Give again, word for word, every line in the entries below from the line with "(603, 495) none" up to and including the line with "[574,545,762,561] that need", and no other line.

__Task input__.
-=-=-

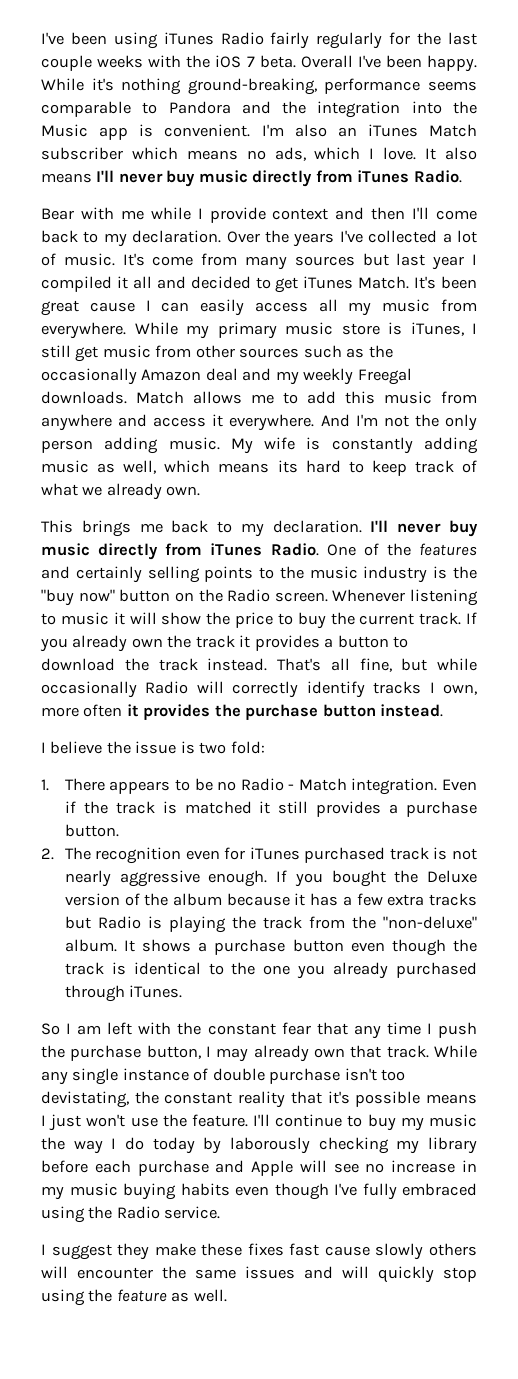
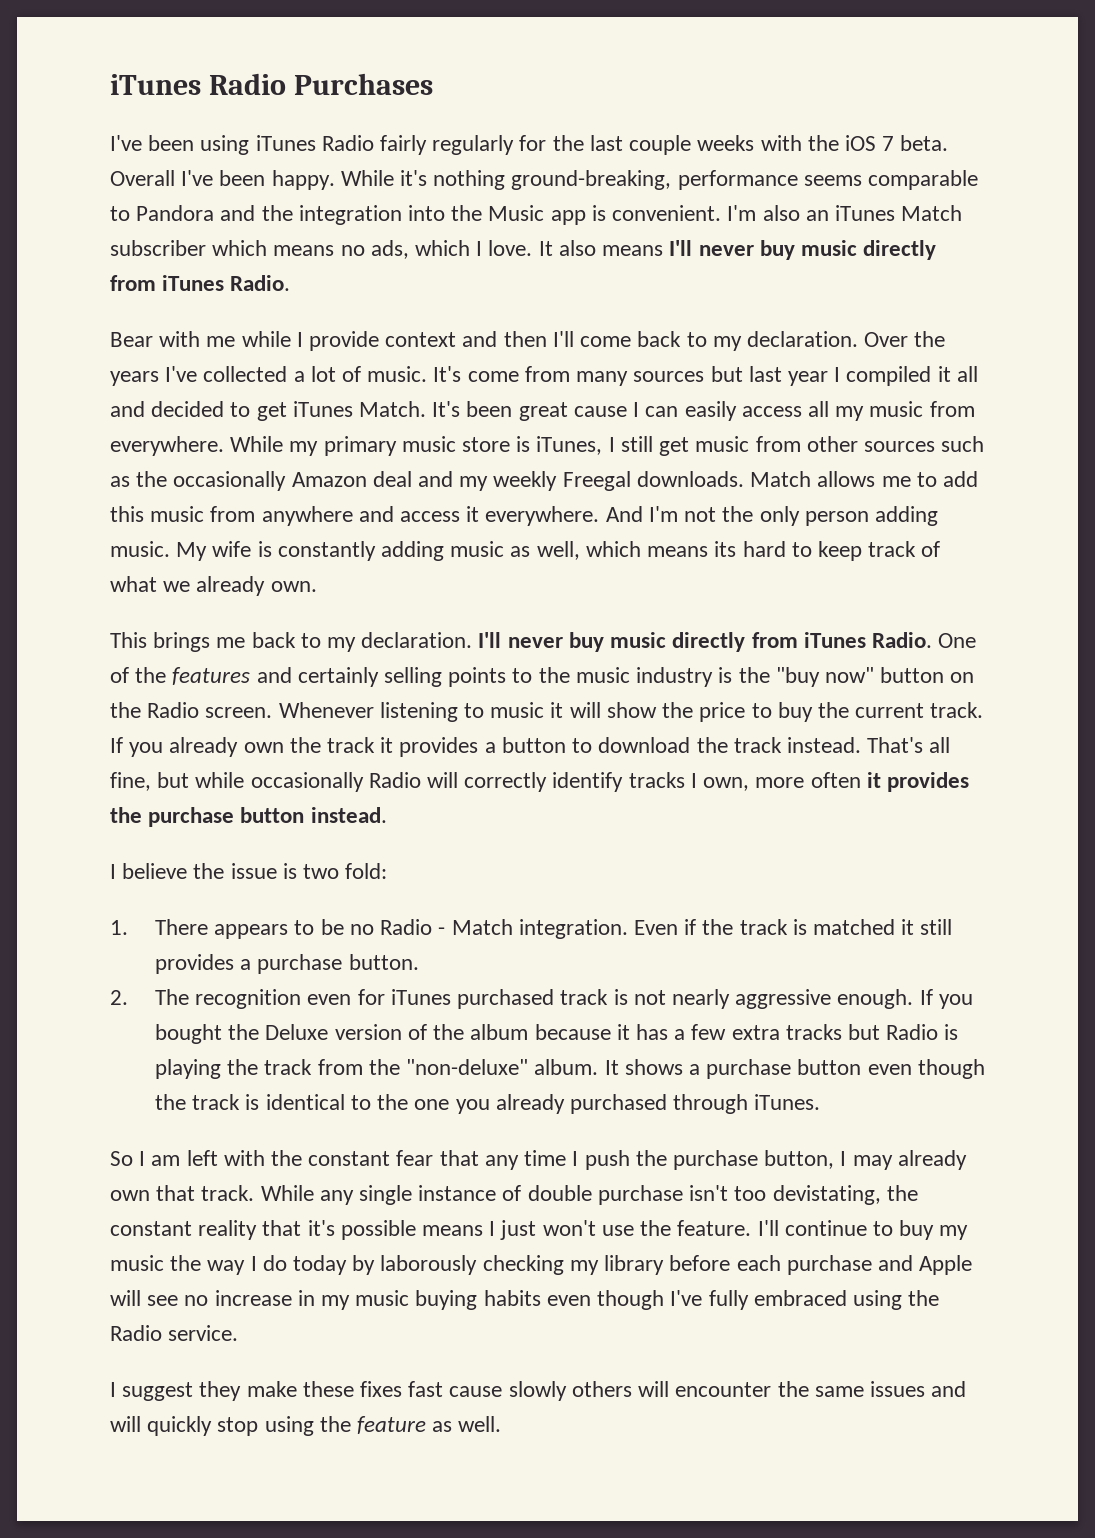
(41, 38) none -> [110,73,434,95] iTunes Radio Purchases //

-=-=-

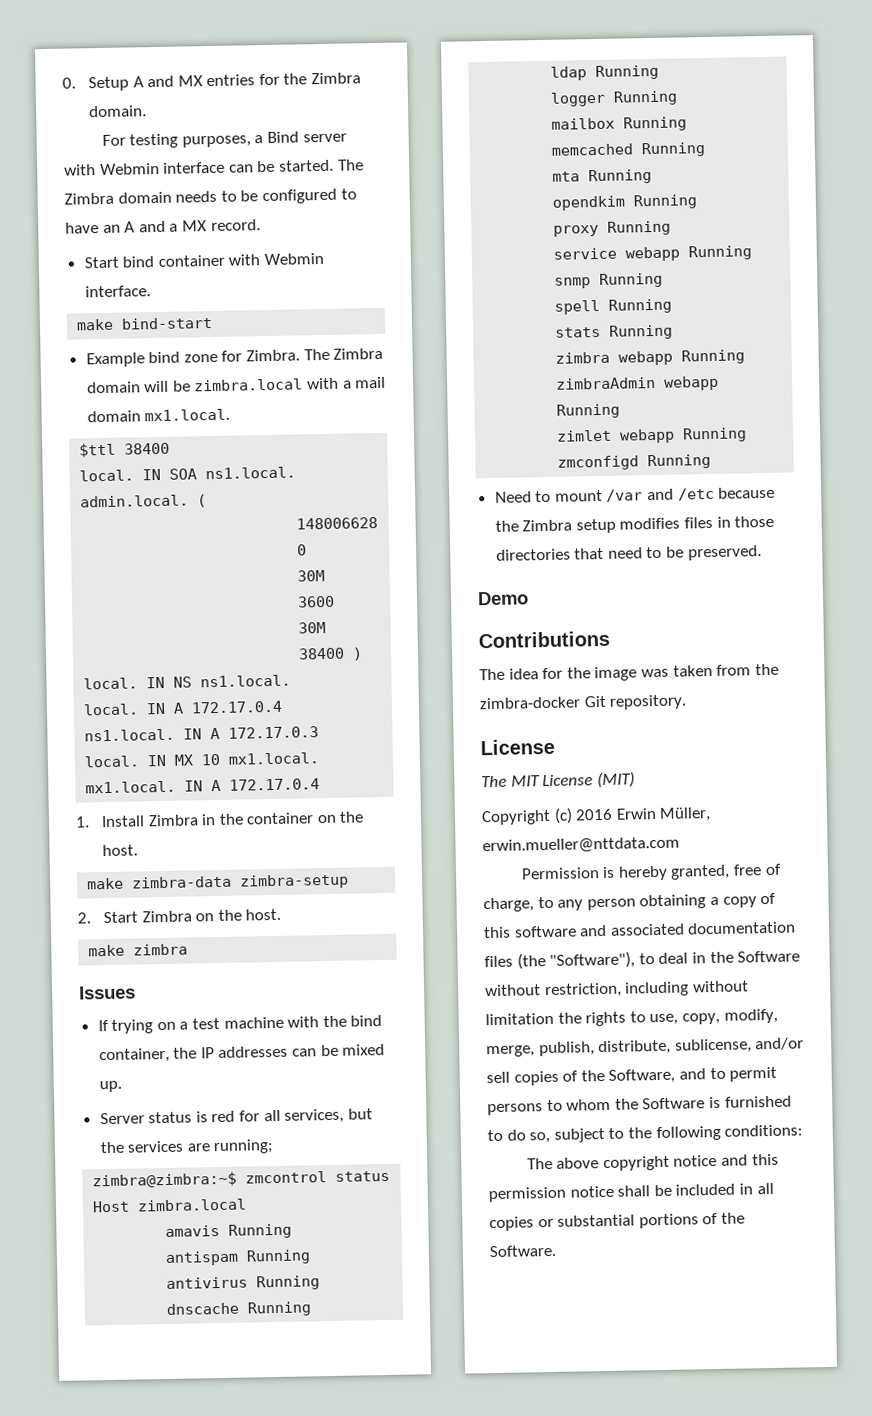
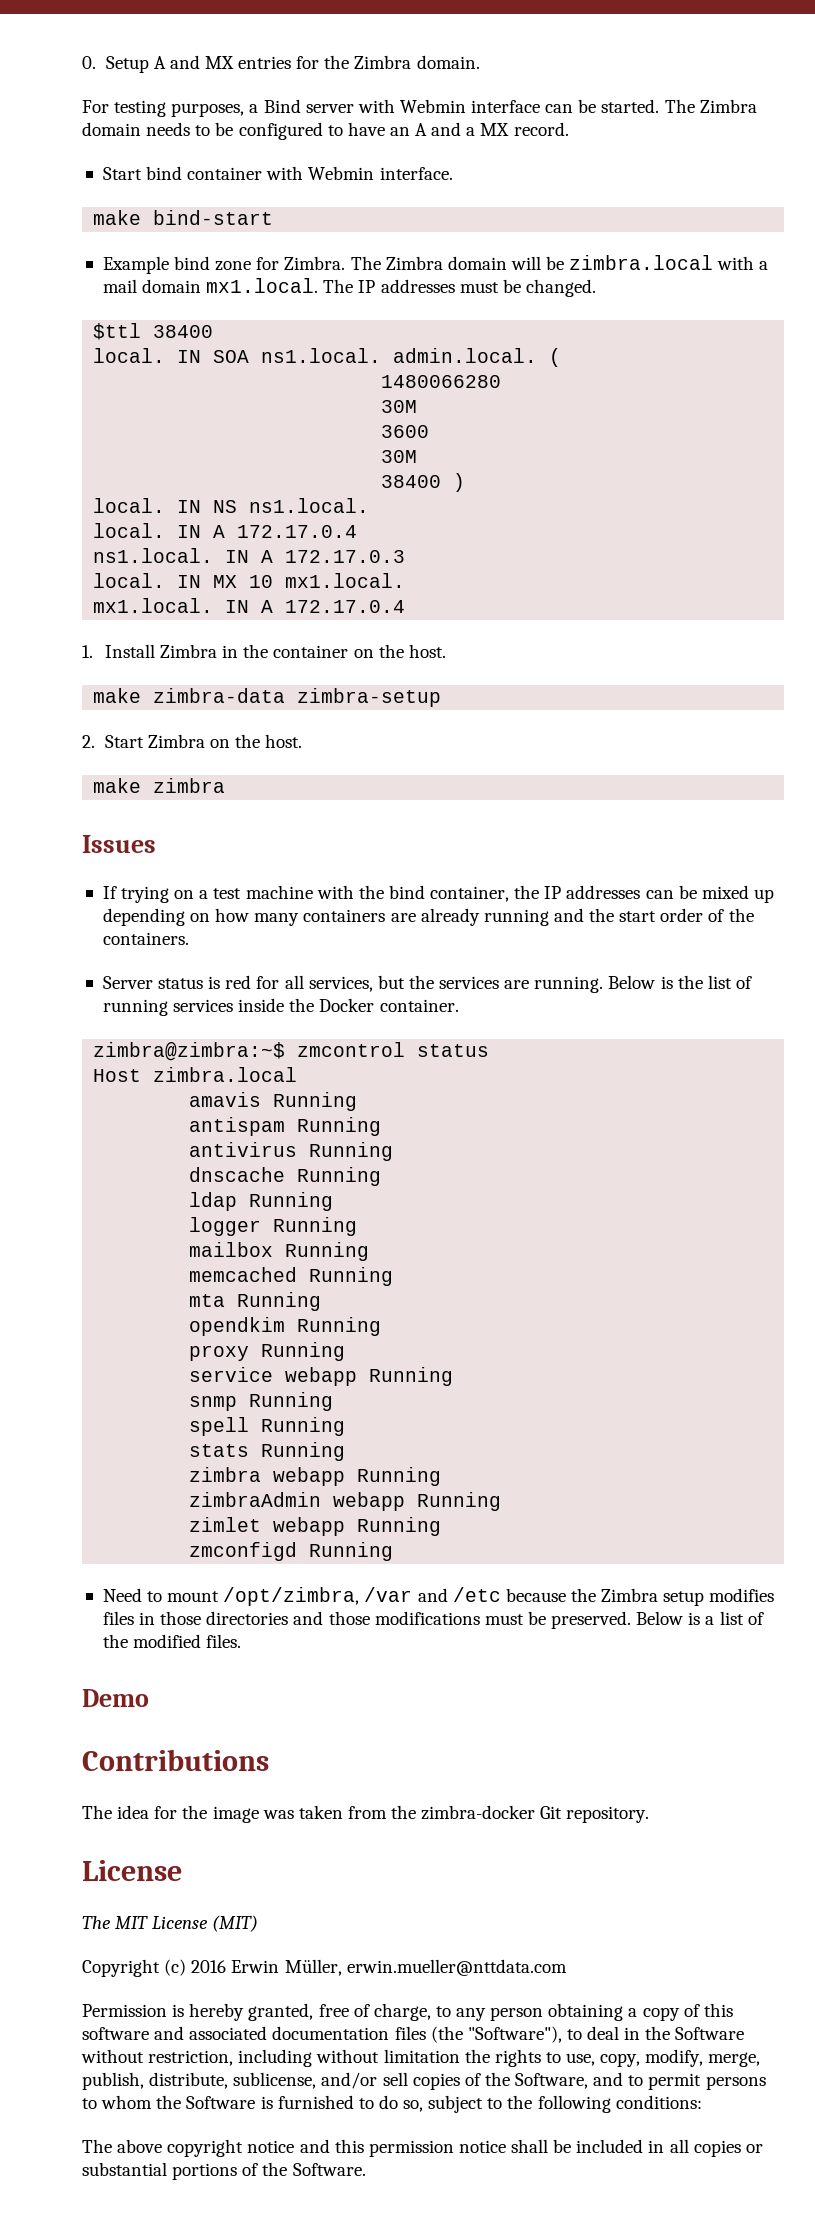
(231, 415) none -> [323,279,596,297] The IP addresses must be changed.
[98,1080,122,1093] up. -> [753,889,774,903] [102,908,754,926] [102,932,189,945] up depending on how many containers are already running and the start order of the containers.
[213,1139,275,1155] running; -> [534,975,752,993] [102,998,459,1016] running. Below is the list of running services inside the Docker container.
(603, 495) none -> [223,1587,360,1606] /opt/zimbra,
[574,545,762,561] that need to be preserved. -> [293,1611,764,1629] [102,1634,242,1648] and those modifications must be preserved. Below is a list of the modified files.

-=-=-

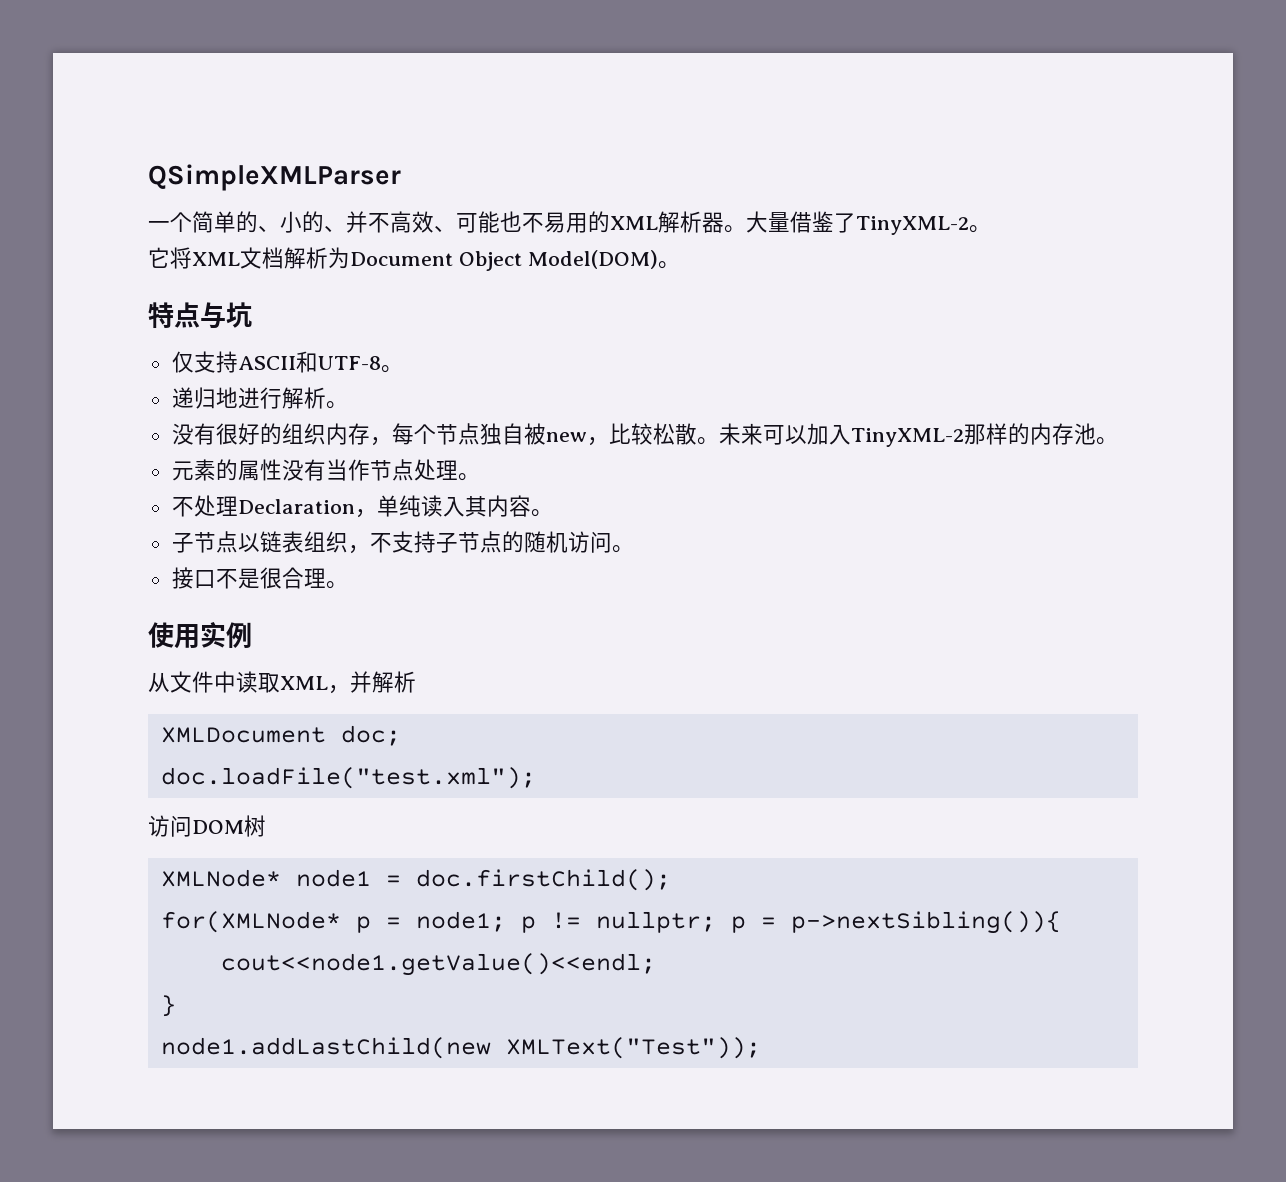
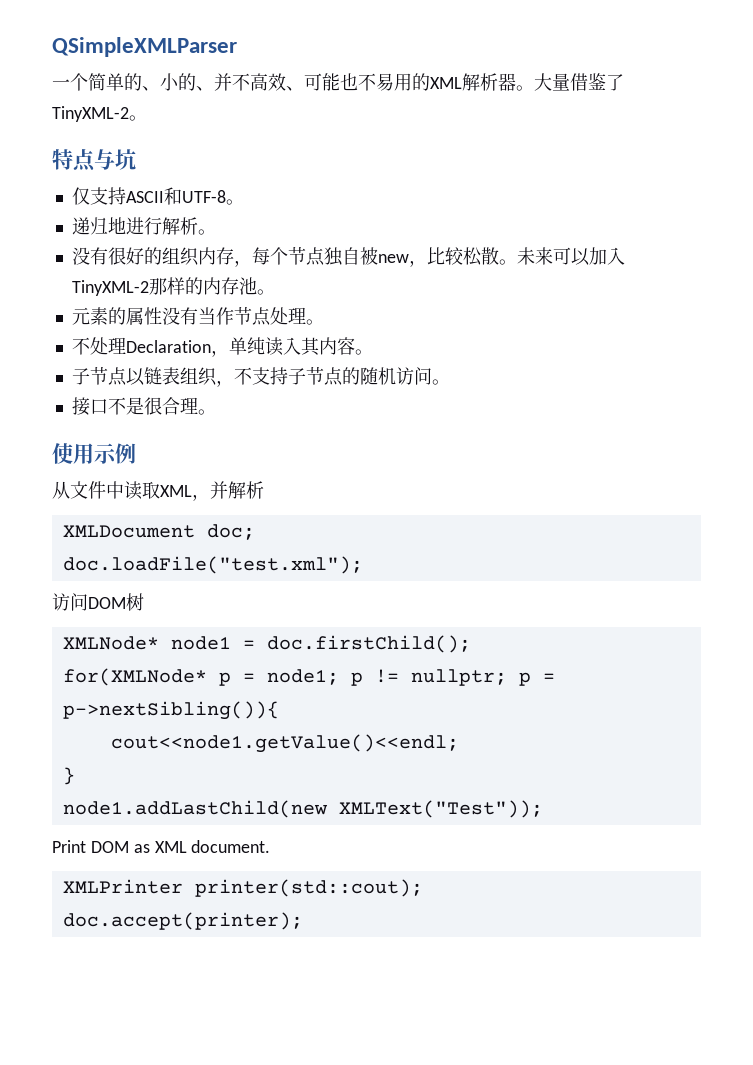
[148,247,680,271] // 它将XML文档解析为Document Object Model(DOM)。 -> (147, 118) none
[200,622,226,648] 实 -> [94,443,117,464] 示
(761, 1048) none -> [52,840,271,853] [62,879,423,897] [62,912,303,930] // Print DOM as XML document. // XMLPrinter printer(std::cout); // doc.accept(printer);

-=-=-

__Completed task__.
(603, 495) none -> [223,1587,360,1606] /opt/zimbra,
[574,545,762,561] that need to be preserved. -> [293,1611,764,1629] [102,1634,242,1648] and those modifications must be preserved. Below is a list of the modified files.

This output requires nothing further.